What is needed
The word "auditor" occurs in some of the lines below; copy each of those lines.

Source data
====
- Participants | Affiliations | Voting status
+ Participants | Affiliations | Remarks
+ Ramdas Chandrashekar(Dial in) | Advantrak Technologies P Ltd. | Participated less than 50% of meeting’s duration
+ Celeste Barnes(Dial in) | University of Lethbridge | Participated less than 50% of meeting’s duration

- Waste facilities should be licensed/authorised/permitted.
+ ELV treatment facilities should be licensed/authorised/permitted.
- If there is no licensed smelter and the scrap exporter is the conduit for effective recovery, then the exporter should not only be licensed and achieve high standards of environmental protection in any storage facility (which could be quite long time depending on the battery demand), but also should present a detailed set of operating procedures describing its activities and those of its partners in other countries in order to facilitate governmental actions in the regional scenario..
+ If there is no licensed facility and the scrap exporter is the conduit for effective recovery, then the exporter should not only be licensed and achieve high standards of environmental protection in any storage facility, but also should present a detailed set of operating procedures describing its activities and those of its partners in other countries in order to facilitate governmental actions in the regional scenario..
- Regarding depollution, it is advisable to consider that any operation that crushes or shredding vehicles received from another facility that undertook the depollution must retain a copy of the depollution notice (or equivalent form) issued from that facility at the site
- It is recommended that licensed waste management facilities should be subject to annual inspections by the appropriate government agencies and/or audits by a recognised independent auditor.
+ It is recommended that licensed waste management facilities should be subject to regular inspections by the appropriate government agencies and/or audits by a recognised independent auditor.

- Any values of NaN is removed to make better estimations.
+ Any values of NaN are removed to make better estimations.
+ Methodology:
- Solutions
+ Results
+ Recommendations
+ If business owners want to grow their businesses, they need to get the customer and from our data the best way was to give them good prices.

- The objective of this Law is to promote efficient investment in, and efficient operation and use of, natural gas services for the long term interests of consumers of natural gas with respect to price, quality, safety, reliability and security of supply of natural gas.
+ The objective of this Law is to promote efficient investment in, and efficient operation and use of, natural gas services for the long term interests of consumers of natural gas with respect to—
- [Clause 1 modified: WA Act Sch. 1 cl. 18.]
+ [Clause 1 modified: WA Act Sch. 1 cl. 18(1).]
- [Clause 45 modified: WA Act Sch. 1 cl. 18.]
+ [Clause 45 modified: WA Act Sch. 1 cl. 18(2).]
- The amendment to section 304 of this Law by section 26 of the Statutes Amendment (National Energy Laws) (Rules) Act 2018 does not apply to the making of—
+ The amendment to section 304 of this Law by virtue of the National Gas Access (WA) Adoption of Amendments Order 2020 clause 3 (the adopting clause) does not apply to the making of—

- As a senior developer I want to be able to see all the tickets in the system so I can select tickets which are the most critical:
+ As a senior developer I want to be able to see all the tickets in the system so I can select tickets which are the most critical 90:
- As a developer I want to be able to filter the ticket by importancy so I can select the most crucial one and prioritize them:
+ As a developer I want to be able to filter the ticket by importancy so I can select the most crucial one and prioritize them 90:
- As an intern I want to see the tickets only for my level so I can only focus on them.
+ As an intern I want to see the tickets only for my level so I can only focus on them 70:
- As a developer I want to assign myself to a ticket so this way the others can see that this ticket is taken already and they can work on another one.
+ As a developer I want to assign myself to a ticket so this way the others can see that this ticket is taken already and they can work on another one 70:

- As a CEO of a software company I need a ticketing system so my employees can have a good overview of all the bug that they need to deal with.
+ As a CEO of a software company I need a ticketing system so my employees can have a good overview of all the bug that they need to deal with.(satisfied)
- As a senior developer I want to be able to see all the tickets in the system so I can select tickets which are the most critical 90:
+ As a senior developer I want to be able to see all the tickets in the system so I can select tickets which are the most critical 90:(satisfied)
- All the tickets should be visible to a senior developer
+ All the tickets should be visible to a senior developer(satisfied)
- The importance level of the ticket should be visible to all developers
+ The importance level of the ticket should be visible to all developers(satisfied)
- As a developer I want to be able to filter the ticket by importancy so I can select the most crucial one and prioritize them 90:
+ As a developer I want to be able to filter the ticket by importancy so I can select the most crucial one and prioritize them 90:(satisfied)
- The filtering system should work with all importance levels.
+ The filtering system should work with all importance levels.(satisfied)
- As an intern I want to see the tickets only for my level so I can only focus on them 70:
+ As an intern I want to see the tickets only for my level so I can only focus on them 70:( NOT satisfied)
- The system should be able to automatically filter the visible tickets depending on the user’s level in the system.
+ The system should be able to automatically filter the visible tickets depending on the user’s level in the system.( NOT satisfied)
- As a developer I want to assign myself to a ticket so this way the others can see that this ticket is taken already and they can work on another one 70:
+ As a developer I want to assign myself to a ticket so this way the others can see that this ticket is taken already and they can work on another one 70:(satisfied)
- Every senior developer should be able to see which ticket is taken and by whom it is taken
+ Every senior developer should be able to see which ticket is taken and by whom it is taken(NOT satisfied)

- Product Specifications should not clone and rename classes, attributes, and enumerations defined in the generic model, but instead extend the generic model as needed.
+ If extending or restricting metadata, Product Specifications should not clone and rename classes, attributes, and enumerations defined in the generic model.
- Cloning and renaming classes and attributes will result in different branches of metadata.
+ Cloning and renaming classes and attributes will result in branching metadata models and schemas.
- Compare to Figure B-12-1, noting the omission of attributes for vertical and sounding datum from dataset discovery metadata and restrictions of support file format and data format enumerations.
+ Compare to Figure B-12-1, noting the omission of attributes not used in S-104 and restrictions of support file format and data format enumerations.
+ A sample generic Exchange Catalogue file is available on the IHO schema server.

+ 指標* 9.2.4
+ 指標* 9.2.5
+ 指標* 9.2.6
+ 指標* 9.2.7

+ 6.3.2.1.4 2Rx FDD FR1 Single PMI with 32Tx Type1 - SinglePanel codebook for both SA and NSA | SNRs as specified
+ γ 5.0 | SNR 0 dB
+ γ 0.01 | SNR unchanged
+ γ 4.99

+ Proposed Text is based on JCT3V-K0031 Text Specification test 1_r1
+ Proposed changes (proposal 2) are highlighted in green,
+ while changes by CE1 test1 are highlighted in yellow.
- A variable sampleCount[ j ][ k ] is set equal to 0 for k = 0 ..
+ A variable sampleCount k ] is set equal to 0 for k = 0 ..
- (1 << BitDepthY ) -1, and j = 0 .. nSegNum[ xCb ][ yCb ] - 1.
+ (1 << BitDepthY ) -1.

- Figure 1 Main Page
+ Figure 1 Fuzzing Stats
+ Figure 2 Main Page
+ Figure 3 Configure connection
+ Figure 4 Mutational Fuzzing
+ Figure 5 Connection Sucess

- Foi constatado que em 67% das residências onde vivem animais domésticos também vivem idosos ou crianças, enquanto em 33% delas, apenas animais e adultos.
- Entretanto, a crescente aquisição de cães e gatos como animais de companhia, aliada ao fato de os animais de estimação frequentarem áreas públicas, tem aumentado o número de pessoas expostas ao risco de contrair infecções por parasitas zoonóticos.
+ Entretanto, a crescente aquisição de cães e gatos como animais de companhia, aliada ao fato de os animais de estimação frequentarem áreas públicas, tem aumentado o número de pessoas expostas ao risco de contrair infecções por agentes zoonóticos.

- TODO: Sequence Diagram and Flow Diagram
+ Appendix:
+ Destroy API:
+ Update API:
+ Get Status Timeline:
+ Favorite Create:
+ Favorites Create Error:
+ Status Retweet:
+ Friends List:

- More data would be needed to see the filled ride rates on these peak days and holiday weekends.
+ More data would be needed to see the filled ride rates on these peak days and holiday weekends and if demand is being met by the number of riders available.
====
Result for this task
- It is recommended that licensed waste management facilities should be subject to annual inspections by the appropriate government agencies and/or audits by a recognised independent auditor.
+ It is recommended that licensed waste management facilities should be subject to regular inspections by the appropriate government agencies and/or audits by a recognised independent auditor.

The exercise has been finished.